**What the task asks:**
Produce one exact copy of the records, no pictures.

**Material provided:**
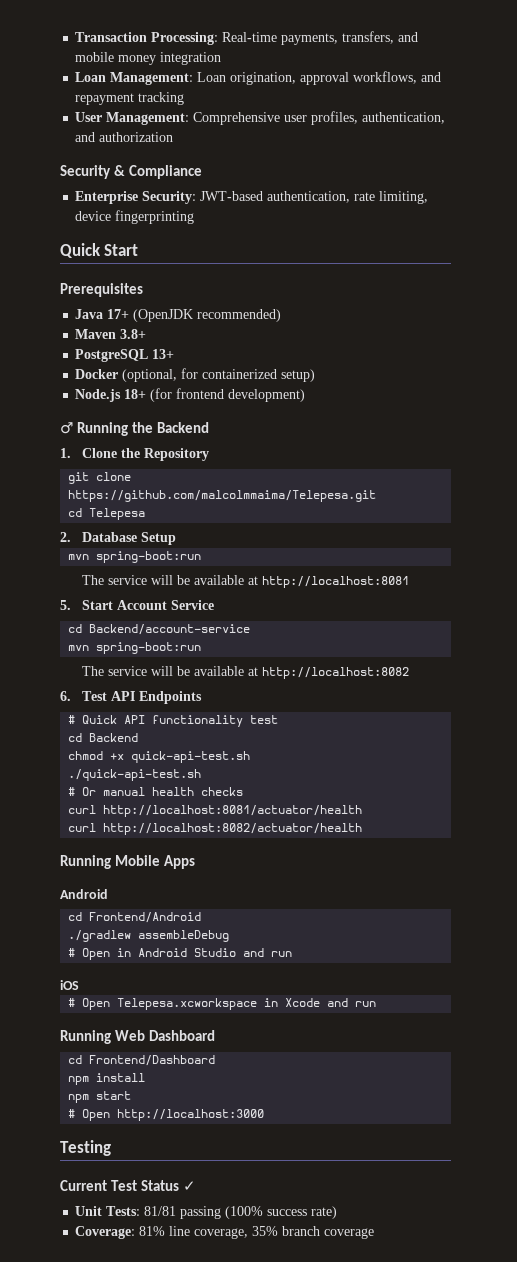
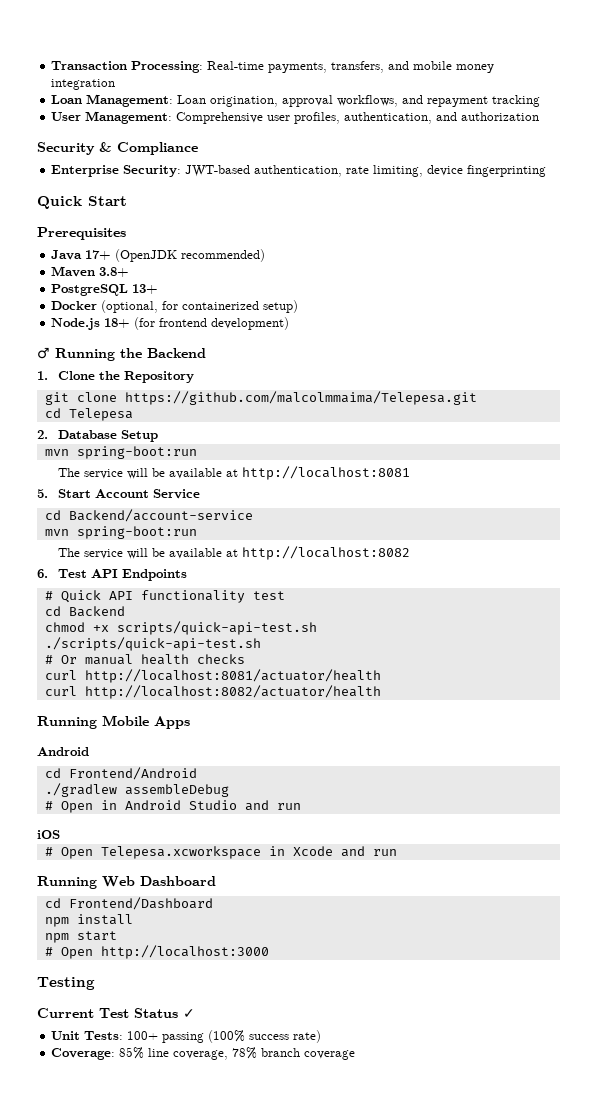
- chmod +x quick-api-test.sh
- ./quick-api-test.sh
+ chmod +x scripts/quick-api-test.sh
+ ./scripts/quick-api-test.sh
- Unit Tests: 81/81 passing (100% success rate)
+ Unit Tests: 100+ passing (100% success rate)
- Coverage: 81% line coverage, 35% branch coverage
+ Coverage: 85% line coverage, 78% branch coverage

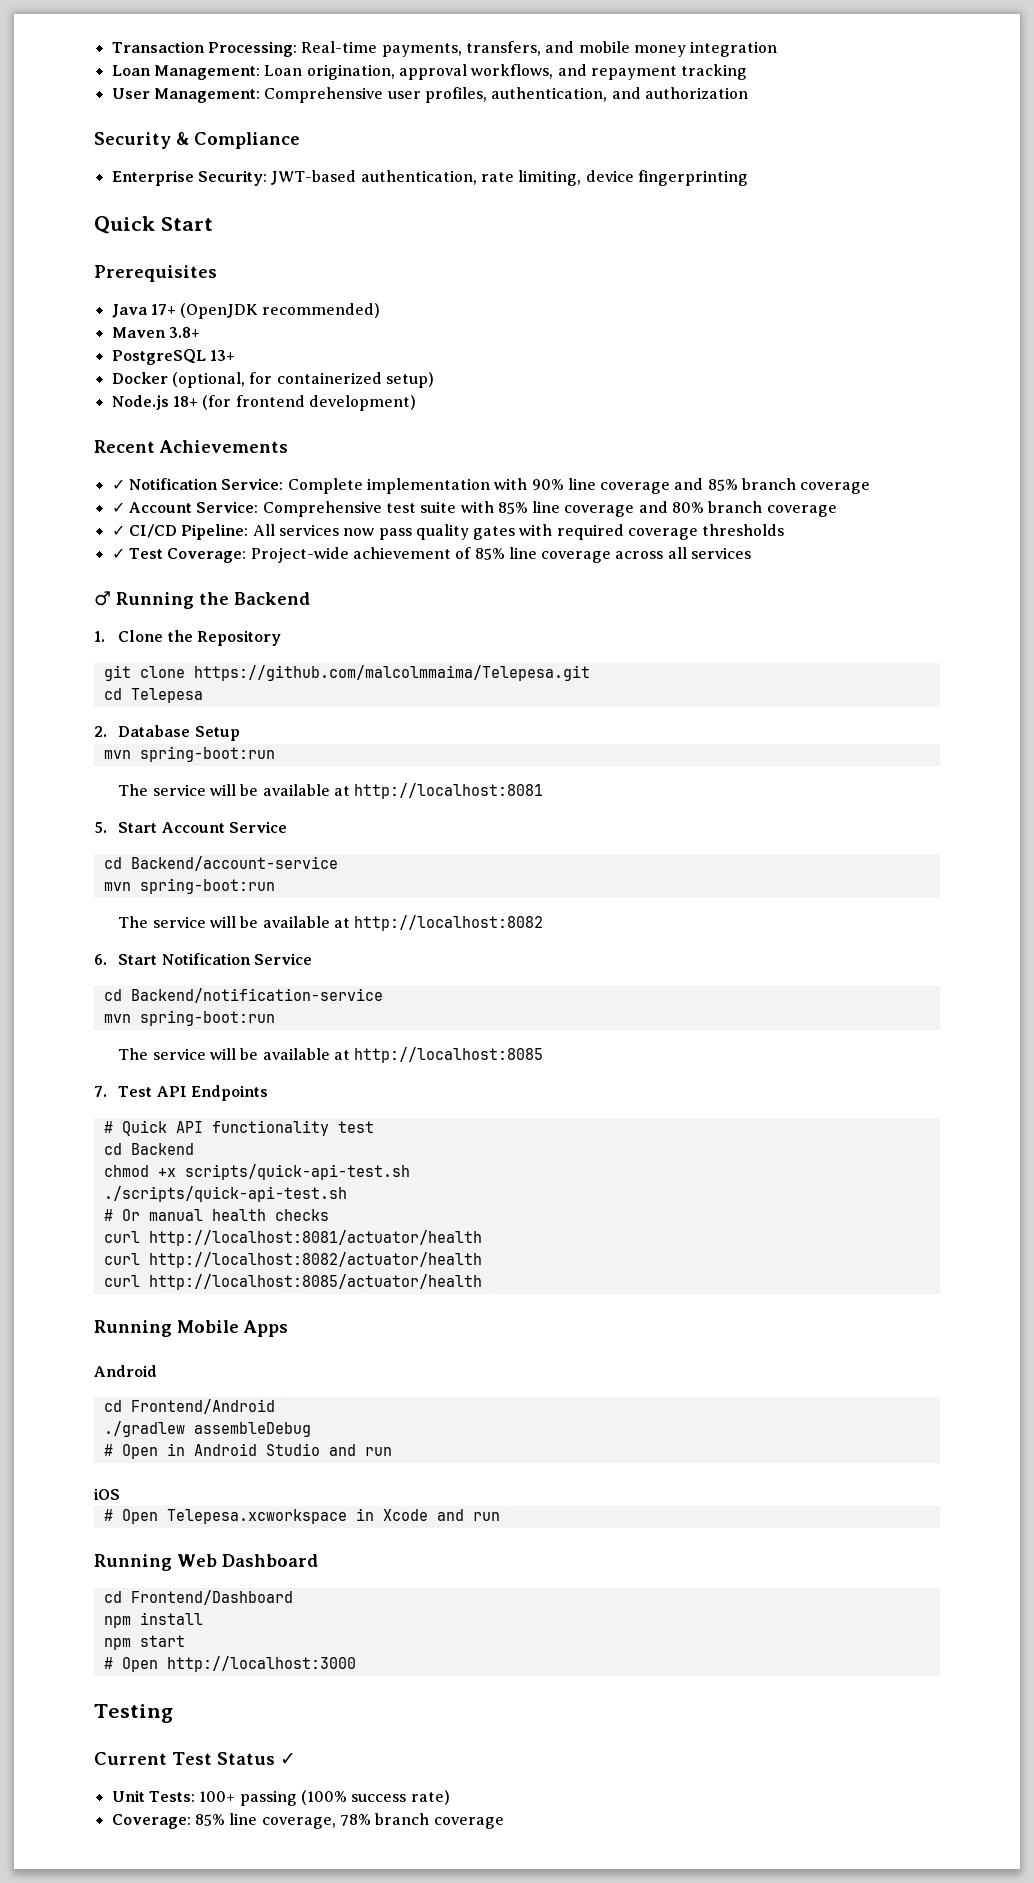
+ Recent Achievements
+ ✓ Notification Service: Complete implementation with 90% line coverage and 85% branch coverage
+ ✓ Account Service: Comprehensive test suite with 85% line coverage and 80% branch coverage
+ ✓ CI/CD Pipeline: All services now pass quality gates with required coverage thresholds
+ ✓ Test Coverage: Project-wide achievement of 85% line coverage across all services
- 6. Test API Endpoints
+ 6. Start Notification Service
+ cd Backend/notification-service
+ mvn spring-boot:run
+ The service will be available at http://localhost:8085
+ 7. Test API Endpoints
+ curl http://localhost:8085/actuator/health

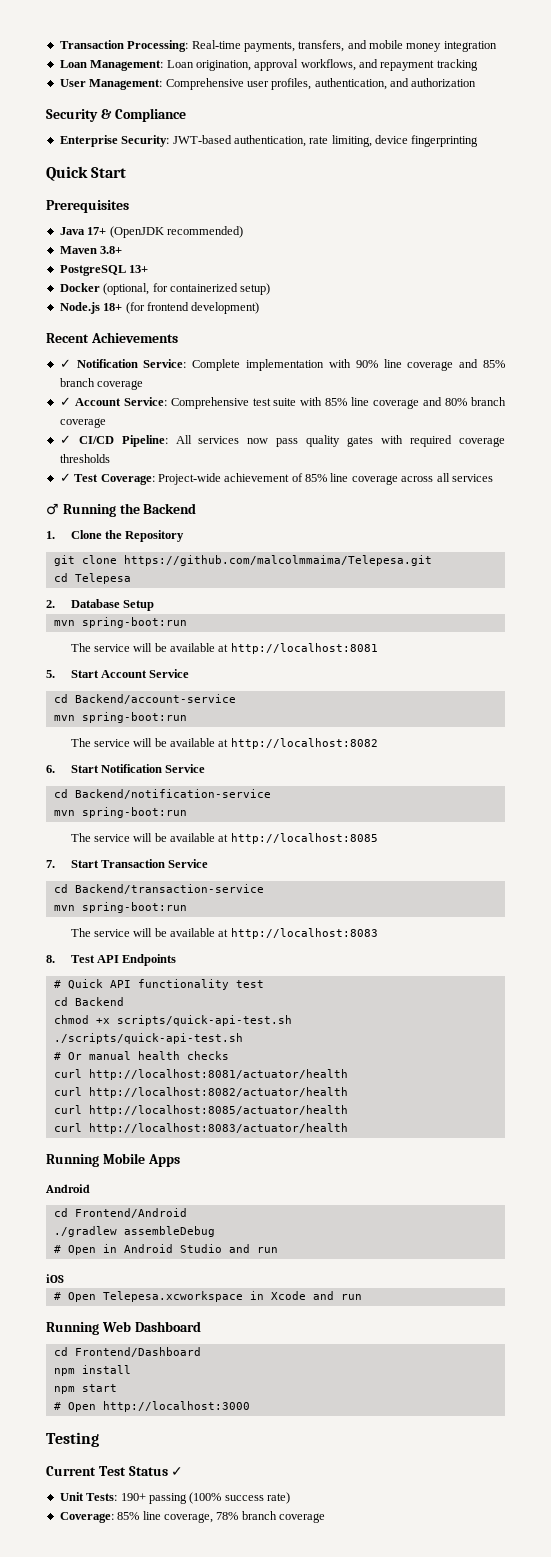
- 7. Test API Endpoints
+ 7. Start Transaction Service
+ cd Backend/transaction-service
+ mvn spring-boot:run
+ The service will be available at http://localhost:8083
+ 8. Test API Endpoints
+ curl http://localhost:8083/actuator/health
- Unit Tests: 100+ passing (100% success rate)
+ Unit Tests: 190+ passing (100% success rate)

**Answer for the task:**
- chmod +x quick-api-test.sh
- ./quick-api-test.sh
+ chmod +x scripts/quick-api-test.sh
+ ./scripts/quick-api-test.sh
- Unit Tests: 81/81 passing (100% success rate)
+ Unit Tests: 100+ passing (100% success rate)
- Coverage: 81% line coverage, 35% branch coverage
+ Coverage: 85% line coverage, 78% branch coverage

+ Recent Achievements
+ ✓ Notification Service: Complete implementation with 90% line coverage and 85% branch coverage
+ ✓ Account Service: Comprehensive test suite with 85% line coverage and 80% branch coverage
+ ✓ CI/CD Pipeline: All services now pass quality gates with required coverage thresholds
+ ✓ Test Coverage: Project-wide achievement of 85% line coverage across all services
- 6. Test API Endpoints
+ 6. Start Notification Service
+ cd Backend/notification-service
+ mvn spring-boot:run
+ The service will be available at http://localhost:8085
+ 7. Test API Endpoints
+ curl http://localhost:8085/actuator/health

- 7. Test API Endpoints
+ 7. Start Transaction Service
+ cd Backend/transaction-service
+ mvn spring-boot:run
+ The service will be available at http://localhost:8083
+ 8. Test API Endpoints
+ curl http://localhost:8083/actuator/health
- Unit Tests: 100+ passing (100% success rate)
+ Unit Tests: 190+ passing (100% success rate)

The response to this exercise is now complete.